Наконец дверь открылась, хромая, зашел Васильевич.
– Ну вроде нормально пока – тьфу-тьфу-тьфу, чтобы не сглазить. Давление держит, зрачки, по-моему, сузились немного. Посмотрим, что будет через сутки хотя бы. В общем-то выскребались у меня такие. Максим ваш тоже ничего. Если все нормально будет – через пару дней можно будет трубку удалять, трахеостома сама закроется. Посипит, правда, некоторое время и пошепчет, но как закроется окошко – и разговаривать сможет. Кима берут на операцию, сформируют нормальную культю, но, конечно, он теперь не боец.
Артем силился понять, о ком этот доктор говорит и что там с Куском и Сикокой, пока не сообразил, что это они ж и есть! Строго тут у них, кликухи не катят… И вот их как зовут, оказывается, только недавно думал.
– Я Киму проводниковую анестезию выполнил, на операции за ним Варька последит, ей полезно будет, если что – меня позовет. Ну что – за встречу?.. Кстати, Артем, тебя так зовут? Подсаживайся ближе, попробуй настоящий «Реми Мартен» – довольно редкая нынче штука, мне тут как раз подогнали…

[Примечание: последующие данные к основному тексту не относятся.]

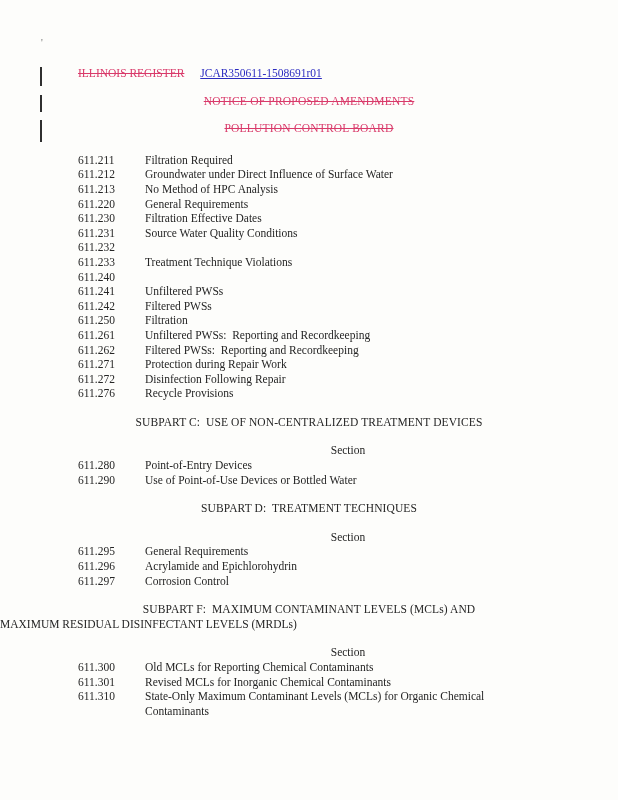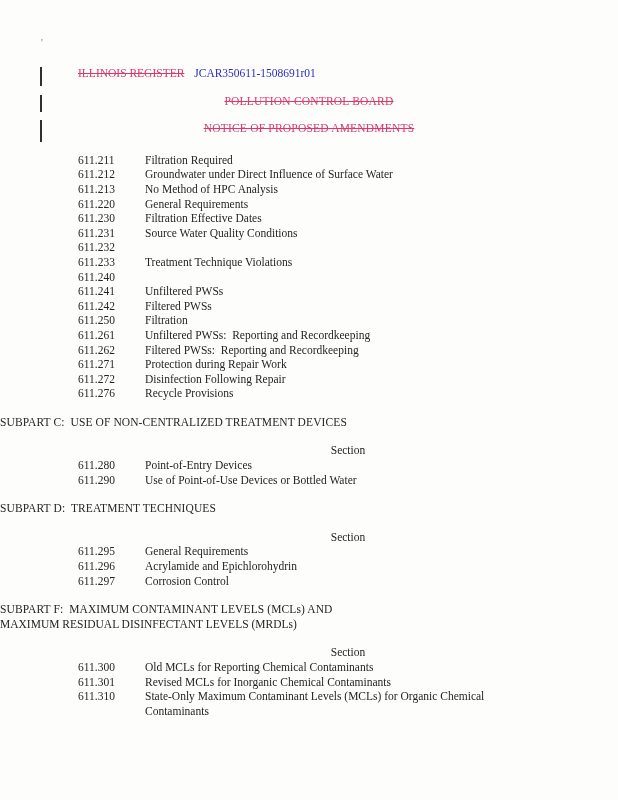"JCAR350611-1508691r01" .ins-blue { margin-left: 7px -> 13px; text-decoration: none -> underline }
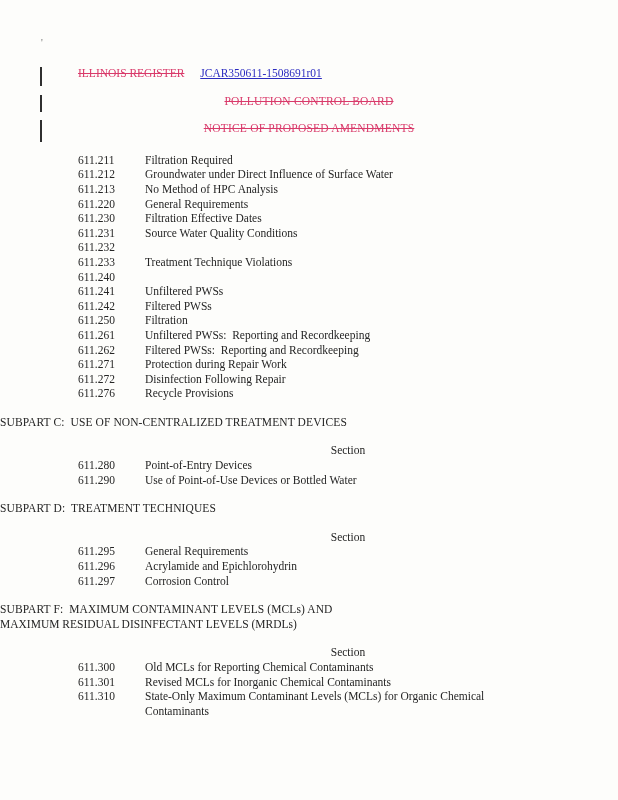"POLLUTION CONTROL BOARD" div.center-red { order: before "NOTICE OF PROPOSED AMENDMENTS" -> after "NOTICE OF PROPOSED AMENDMENTS" }
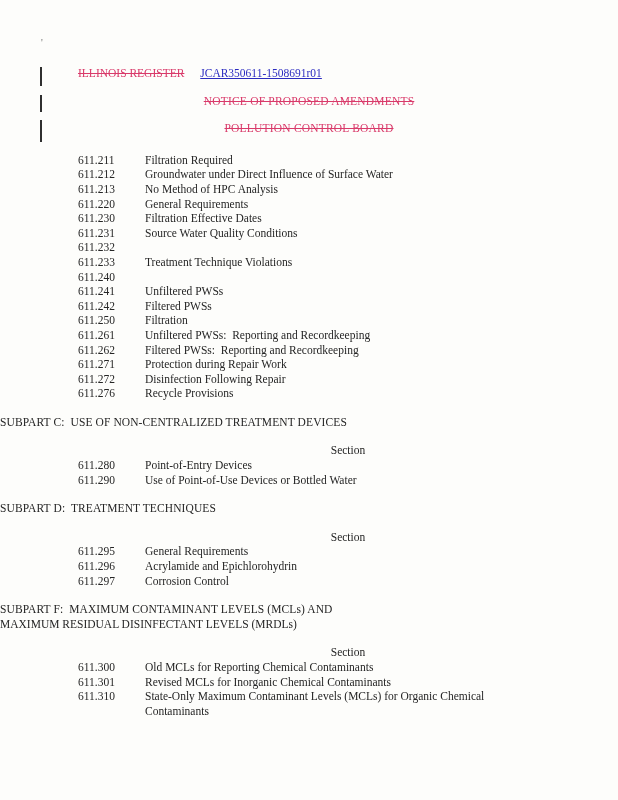"SUBPART C: USE OF NON-CENTRALIZED" .subhead { text-align: none -> center }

– …Так вот, ты тогда уехал на учебу, неделей раньше, а у нас все и началось. Помню, на дежурство заступил – первого и привезли, часов в одиннадцать утра. С поезда сняли. Типа психоз, допился до галюников, ехал в купе и всю ночь пил. Под утро вроде заснул, а потом проснулся и давай кусаться. Там в соседней купешке спортсмены-дзюдоисты ехали, на соревнование, так скрутили его. А тут как раз наша станция. «Скорую» по рации вызвали, выгрузили «психа», а сами дальше покатили, ой, боюсь я, недалеко… в нашем районе, впрочем, поезда не разбивались, так что, может, и доехал он до очередной станции. Привез вагоны с шустерами… Спортсмены еще удивлялись, вот, мол, какая у психов к боли нечувствительность – ему болевой прием сам чемпион Европы проводит, а тому хоть бы хны, знай, грызет руку. Ну что, его к нам – вы, типа, хоть утихомирьте, а потом мы его в дурку отправим. Светку помнишь? Ну беленькая такая, ты еще к ней клинья бил? Ага, приходит, плачет, говорит, ее тоже куснул, пока она ему реланиум колола. Четыре ампулы, говорит, зафигачила – и по хрен. Ну раз реланиум не берет, давай тиопентал. Колем, он повязанный, глаза лютые, точно – куснуть норовит, мы смеемся, придурки, уворачиваемся. Полграмма ввели, грамм – не берет. Что за хрень? Я давление мерю – ноль! Ну блин, передозировали, давление уронил, вон, аж серый какой – мы давай ему гормоны, дофамин струйно – живет, мечется, а давление не поднимается. Я за пульс – нету. Тут уже что-то екнуло: с таким пульсом, вернее, без него так не бушуют. А все равно – надо же лечить. Ну и лечим – льем растворы. Я ему даже подключичку ухитрился поставить – зря только, дурак, санитарку погубил: она, пока я ему в вену лазил, голову ему отворачивала, он ее и цапнул. Ладно, прификсировали его, санитарке перекисью ранку промыли, смотрим на нашего «психа» – удивляемся: вот что водка с людями делает.